Le ultime novità in Libia e i tentativi dell’Egitto di avere un ruolo anche dopo la sconfitta di Haftar. L’articolo di Marco Orioles
Non si ferma la controffensiva delle milizie fedeli al governo di Tripoli che, dopo aver espulso le forze avversarie nei giorni scorsi dalla capitale e da Tarhuna, ieri hanno attaccato Sirte, il porto strategico per le esportazioni petrolifere libiche, e più a Sud la base aerea di al-Jufra, dove gli uomini di Hafar sono ripiegati a seguito delle ultime sconfitte.
Che gli uomini di al Sarraj intendano proseguire le operazioni militari e impartire ad Haftar la più dura delle lezioni lo conferma il secco no del GNA alla proposta di pace lanciata sabato dal presidente egiziano Abdel Fattah al Sisi.
Parlando in conferenza stampa dal Cairo con accanto Haftar e il presidente della Camera dei rappresentanti di Tobruk, Aqila Saleh, Sisi aveva annunciato, oltre alla proposta di un cessate-il-fuoco a partire da oggi, una Dichiarazione volta a riconoscere “tutti gli sforzi internazionali per risolvere la crisi libica nel quadro politico”.
Ma il destino dell’accordo era predestinato date le condizioni prestabilite da Sisi e Haftar, non ultimi lo smantellamento di tutte le milizie e la consegna di tutte le armi all’Esercito Nazionale Libico dello stesso Maresciallo.
Sono bastate poche ore perché da Tripoli giungesse il più fermo diniego. Il governo “non ha tempo per guardare le assurdità di Haftar in tv”, ha detto il portavoce delle forze militari del GNA, Mohammed Gununu, come riferito dal quotidiano Libya Observer. “Non abbiamo iniziato questa guerra”, ha aggiunto Gununu, “ma ne vedremo la data e il luogo della fine”.
Ed è un secco no all’iniziativa congiunta di Sisi e Haftar anche quello del presidente dell’Alto Consiglio di Stato di Tripoli, Khalid Al-Mishri, per la quale uno Stato sovrano come la Libia non può tollerare le interferenze dell’Egitto è inaccettabile. Quanto alla proposta di far partecipare Haftar ai prossimi negoziati politici, Mishri ha espresso il rifiuto del Consiglio di Stato e l’auspicio che il Maresciallo sia “processato da un tribunale militare”.
Chi ha invece espresso gradimento per la proposta del Cairo sono stati importanti esponenti della comunità internazionale tra cui Stati Uniti, Francia e Italia. La Farnesina ha anche emesso una nota nella quale afferma di aver “sempre sostenuto ogni iniziativa che, se accettata dalle parti e collocata nel quadro del processo di Berlino, possa favorire una soluzione politica della crisi libica.

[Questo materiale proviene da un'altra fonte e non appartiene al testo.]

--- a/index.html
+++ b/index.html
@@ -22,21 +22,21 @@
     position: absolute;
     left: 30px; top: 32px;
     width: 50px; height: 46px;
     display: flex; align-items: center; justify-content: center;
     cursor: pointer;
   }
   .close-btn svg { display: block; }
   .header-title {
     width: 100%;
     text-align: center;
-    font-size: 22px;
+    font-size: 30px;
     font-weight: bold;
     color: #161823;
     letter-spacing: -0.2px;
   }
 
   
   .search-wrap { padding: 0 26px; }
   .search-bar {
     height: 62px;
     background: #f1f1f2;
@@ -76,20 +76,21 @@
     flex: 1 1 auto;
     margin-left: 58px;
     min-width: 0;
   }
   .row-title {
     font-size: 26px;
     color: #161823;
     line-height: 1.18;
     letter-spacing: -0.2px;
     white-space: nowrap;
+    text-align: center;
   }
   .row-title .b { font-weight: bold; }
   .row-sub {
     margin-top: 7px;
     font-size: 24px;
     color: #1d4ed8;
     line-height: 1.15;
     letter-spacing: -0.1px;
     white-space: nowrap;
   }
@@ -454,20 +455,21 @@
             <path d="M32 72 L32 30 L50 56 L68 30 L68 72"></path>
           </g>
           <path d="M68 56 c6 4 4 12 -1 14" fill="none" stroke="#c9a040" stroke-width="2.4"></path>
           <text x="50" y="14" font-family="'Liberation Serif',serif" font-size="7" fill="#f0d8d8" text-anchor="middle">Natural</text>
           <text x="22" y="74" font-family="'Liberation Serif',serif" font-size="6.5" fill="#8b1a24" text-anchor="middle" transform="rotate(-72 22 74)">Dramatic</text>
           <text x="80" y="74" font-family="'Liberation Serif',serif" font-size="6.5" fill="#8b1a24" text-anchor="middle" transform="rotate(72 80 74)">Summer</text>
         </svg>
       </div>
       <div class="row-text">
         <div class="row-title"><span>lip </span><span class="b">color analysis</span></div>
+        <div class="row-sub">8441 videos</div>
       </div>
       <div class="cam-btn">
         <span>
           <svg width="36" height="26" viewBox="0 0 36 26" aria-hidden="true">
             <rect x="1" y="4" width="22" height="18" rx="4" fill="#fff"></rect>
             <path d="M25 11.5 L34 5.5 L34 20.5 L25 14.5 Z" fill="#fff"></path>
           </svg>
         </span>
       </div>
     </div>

A questo fine, auspica che tutte le parti si impegnino in buona fede e con spirito costruttivo nella ripresa dei negoziati 5+5 per la definizione, sotto la guida delle Nazioni Unite, di un cessate-il-fuoco duraturo”.
Ma il segnale più importante di un interessamento italiano all’iniziativa del presidente egiziano è stata la lunga telefonata partita da Palazzo Chigi all’indirizzo di Sisi. Al centro del colloquio tra il nostro premier Giuseppe Conte e il collega, si legge in una nota, “la stabilità regionale, con particolare riferimento alla necessità di un rapido cessate-il-fuoco e di un ritorno al tavolo negoziale in Libia”.
Chi preme per ovvi motivi per un immediato cessato il fuoco, senza badare troppo alle condizioni, sono le Nazioni Unite, la cui Missione di Sostegno in Libia ha emesso ieri un comunicato speranzoso sulla possibilità che una “soluzione politica alla lunga crisi della Libia (sia) a portata di mano”, dicendosi anche “pronta a convocare un processo politico interamente guidato dalla Libia” (a patto naturalmente che le armi siano “messe a tacere”).